An Istanbul Bookstore Made by a Refugee for Refugees
Some people are good for the soul. Samer al-Kadri is one such being.
When you walk into his Pages Bookstore and Cafe, a labor of love that he designed and decorated over a painstaking six months, a sense of peace washes over you. There’s a nook for reading outside under the shade of trees, and the interior is warm and welcoming. I could curl up in a corner for hours reading to the tunes of the legendary Lebanese singer Fairuz with a steaming cup of coffee. It is like waking up in an alternate reality, a piece of the Levant transported into this corner of Istanbul.
That’s exactly what Kadri was hoping to accomplish with Pages – the first Arabic bookstore in the ancient Turkish city. He wanted Syrians displaced by the war, like himself, to feel at home.
There are now 3 million Syrian refugees in Turkey, who sought a safe haven from the bloodletting back home that has claimed close to half a million lives. Kadri was a refugee twice. In 1982, he fled from his hometown of Hama in Syria, when Syria’s dictator at the time, Hafez al-Assad, leveled it in an effort to crush a brief uprising. Then 8 years old, Kadri marched out of the city to the capital Damascus, observing the bodies that lay in the streets.
In Damascus, after graduating with a degree in fine arts, he created Bright Fingers, a children’s books publishing house. It was raided in 2012 while he was out of the country, punishment for his speaking out in support of the revolution against Hafez’s son, Bashar al-Assad.
He drifted to the Jordanian capital Amman, and then to Istanbul with his wife, where he decided to create Pages, which will turn one year old next week.
Here, Syrian children and teenagers can sit and read for hours for free, or they can borrow an unlimited number of books for a month for a nominal fee of 20 Turkish liras (about $7).
He feels he is duty-bound to support these children and teenagers trying to find their place in the world. Our generation, he told me, is set in its ways, unwilling to change. For all the tragedies unfolding in Syria, and the mass flight of its people, he sees a silver lining – Syrians now know there is a world beyond their homeland, they have emerged from a shell, and the kids are as hungry for knowledge as ever.
While we chatted, a group of Syrian kids studying Turkish at a local school stopped by for a tour. They said they felt like they were back in Syria. One of them asked Kadri to stock more astronomy books, because he was fascinated by space.
“We made this place for you,” he told them.“It’s a place that you can always come to.”
Most of the books here are in Arabic, translations from a myriad genres, from The Da Vinci Code to 20th century Russian literature to treatises on Syrian history and the rise of its working class. Young Syrians comb over the volumes, Kurds and Turks learning Arabic sit down for coffee with newfound Syrian friends, and evening ‘ud performances and film showings bring together members of the diaspora.

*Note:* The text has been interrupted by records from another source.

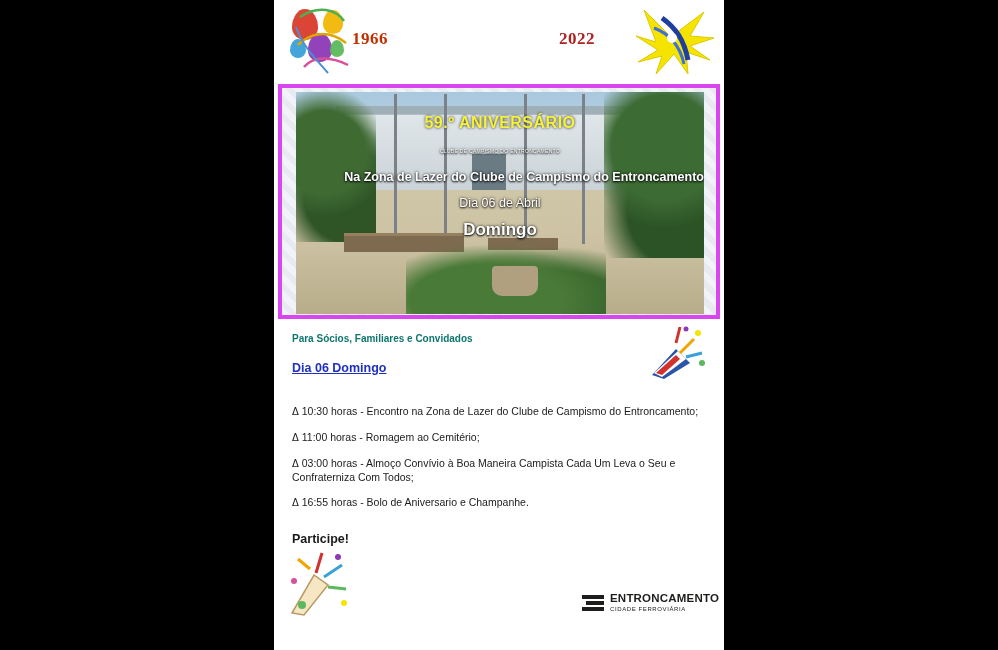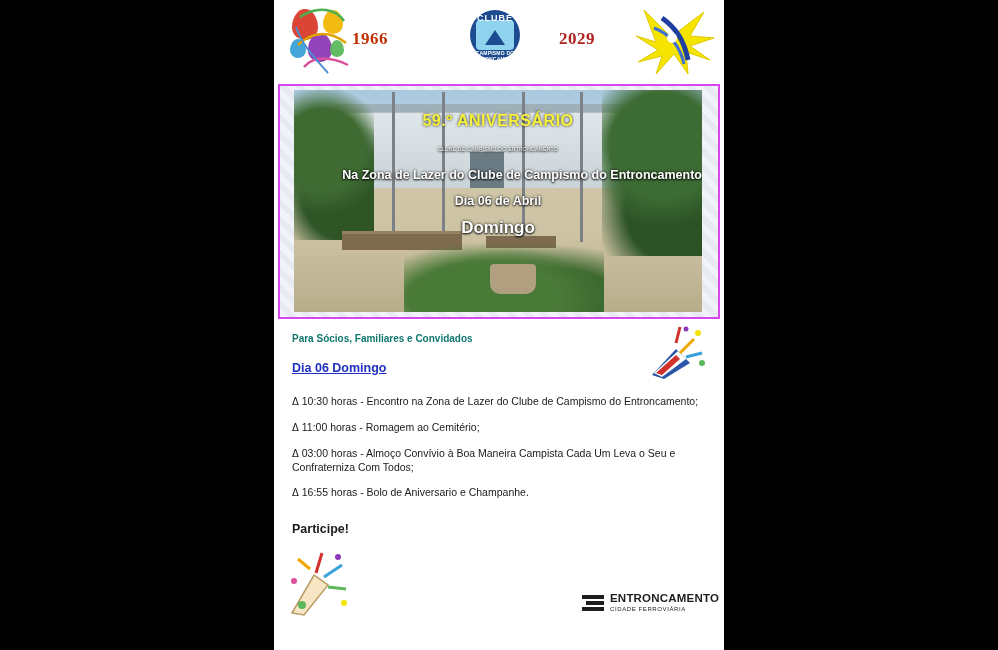--- a/index.html
+++ b/index.html
@@ -339,14 +339,6 @@
 
     <div class="year year-left">1966</div>
 
-    <div class="club-logo">
-      <div class="ring"></div>
-      <div class="inner">
-        <div class="tent"></div>
-      </div>
-      <div class="topword">CLUBE</div>
-      <div class="botword">CAMPISMO DO ENTRONCAMENTO</div>
-    </div>
 
     <div class="year year-right">2029</div>
 

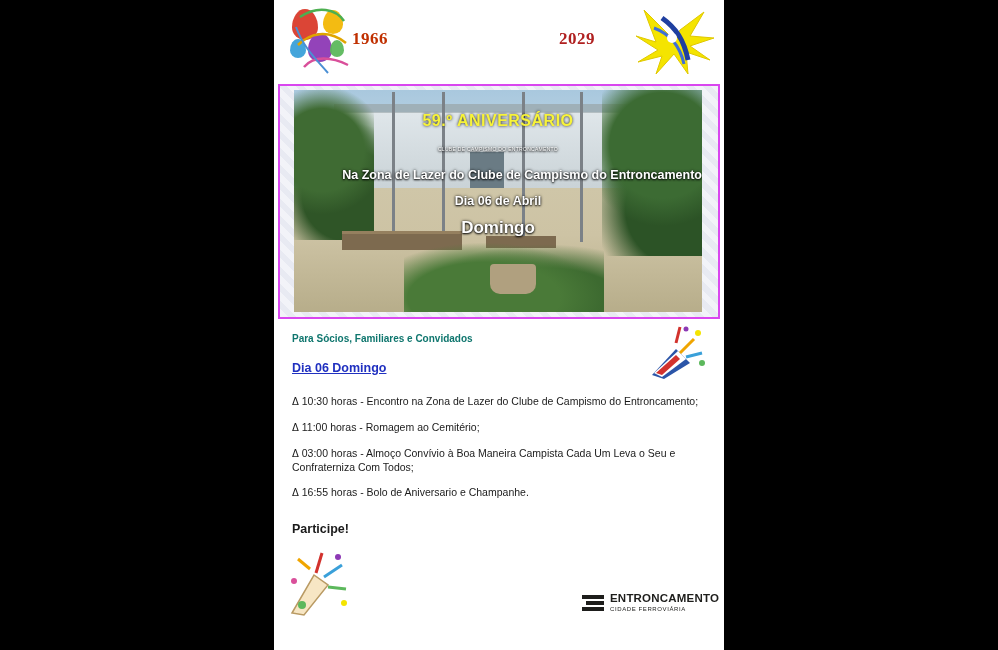--- a/index.html
+++ b/index.html
@@ -340,7 +340,7 @@
     <div class="year year-left">1966</div>
 
 
-    <div class="year year-right">2029</div>
+    <div class="year year-right">2022</div>
 
     <svg class="burst" viewBox="0 0 84 76">
       <g>

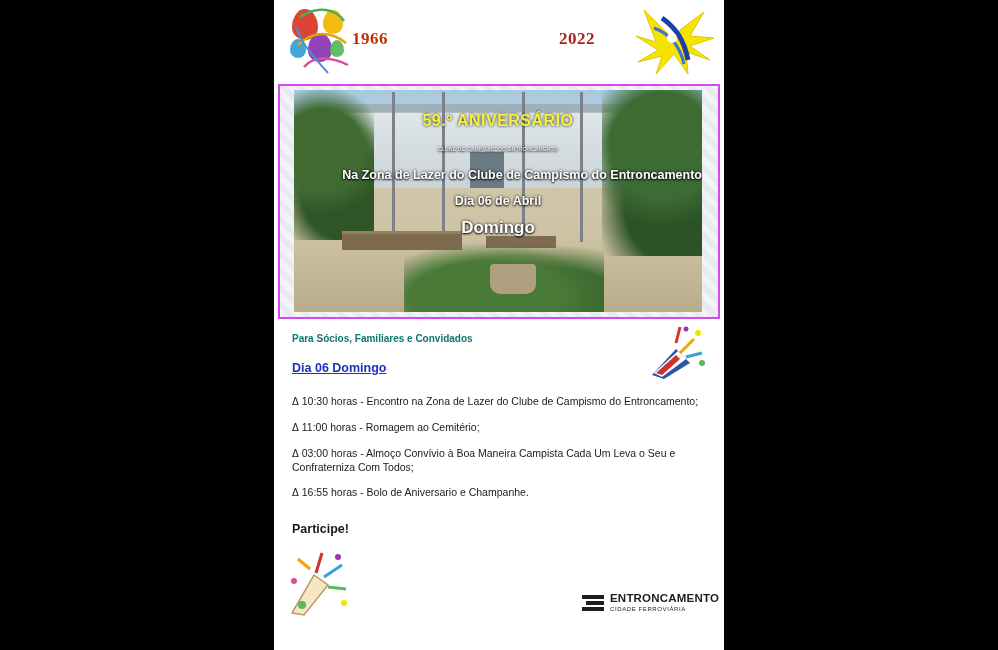--- a/index.html
+++ b/index.html
@@ -124,7 +124,7 @@
     width: 442px;
     height: 235px;
     background: #ffffff;
-    border: 2px solid #d946ef;
+    border: 4px solid #d946ef;
     box-sizing: border-box;
   }
   .banner-bg {

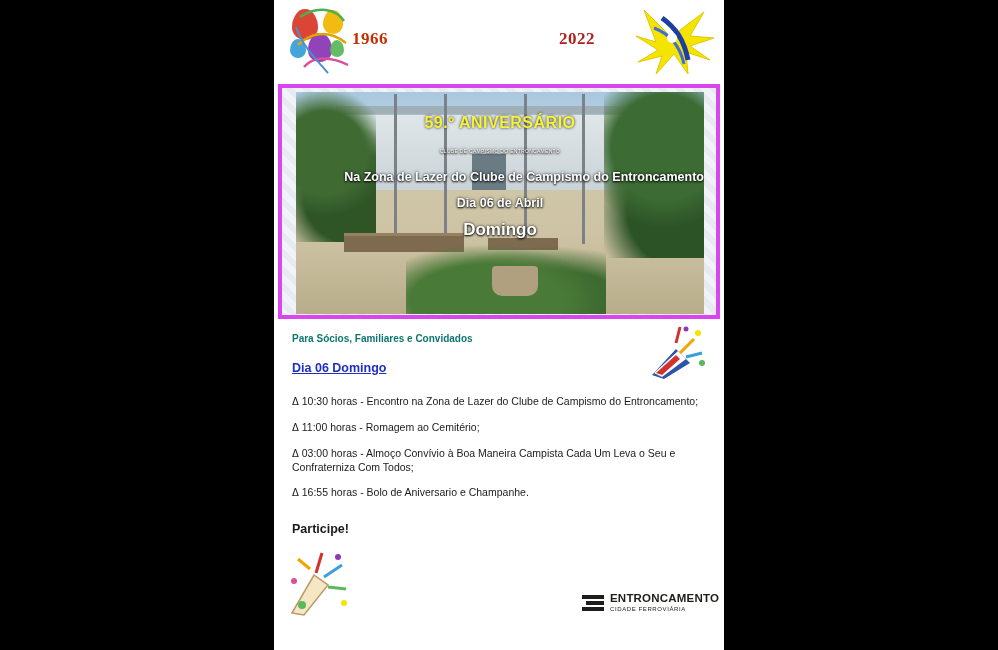--- a/index.html
+++ b/index.html
@@ -220,7 +220,7 @@
     letter-spacing: .3px;
   }
   .cap-line1 { top: 78px; font-size: 12.5px; font-weight: bold; text-align: right; }
-  .cap-line2 { top: 104px; font-size: 12.5px; font-weight: bold; }
+  .cap-line2 { top: 104px; font-size: 12.5px; font-weight: normal; }
   .cap-line3 { top: 128px; font-size: 17px; font-weight: bold; }
 
   

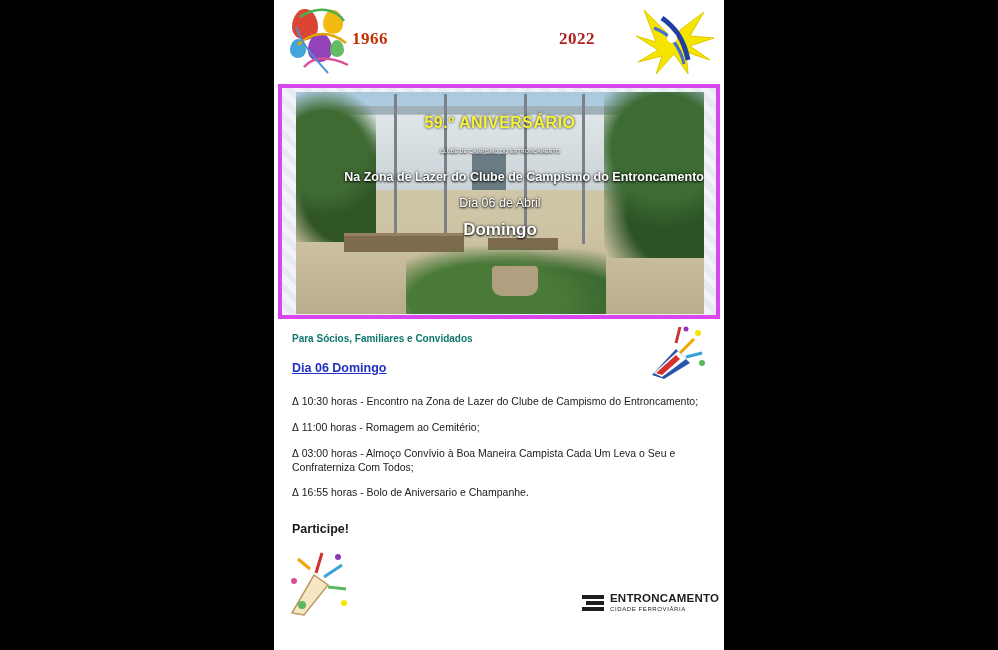--- a/index.html
+++ b/index.html
@@ -241,7 +241,7 @@
     font-weight: bold;
     color: #2030c0;
     text-decoration: underline;
-    margin: 0 0 20px 0;
+    margin: 0 0 30px 0;
     display: inline-block;
   }
   .item {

The most popular books are translations of Elif Shafak’s The Forty Rules of Love, and George Orwell’s Animal Farm and 1984 – the dystopian police state of the latter a close reflection of Assad’s Syria.
The community he’s created isn’t enough for Kadri – he’s starting a new publishing house that will begin printing debut novels in Arabic by young Syrian writers to be distributed around the Middle East. Neither the bookshop nor the publishing venture are money-making ventures (though he hopes people will support them by buying the books and donating to the store).
I walked out with a large haul – Syrian short story collections, reflections on the destruction of the ancient city of Aleppo, a history of the enigmatic Ismaili sect (one of their offshoots are the famous Assassins of the Middle Ages), among others.
I walked away carrying the writings of young Syrians hoping for a better tomorrow. I cover the Syrian war on a day to day basis, and writing every day about hospitals bombed, people torn to shreds, starvation sieges and beheadings can make you lose faith in the world.
But there are people who restore it. Samer al-Kadri restored my faith for a fleeting moment, and I walked away with a smile into an Istanbul fresh after a bout of summer rain.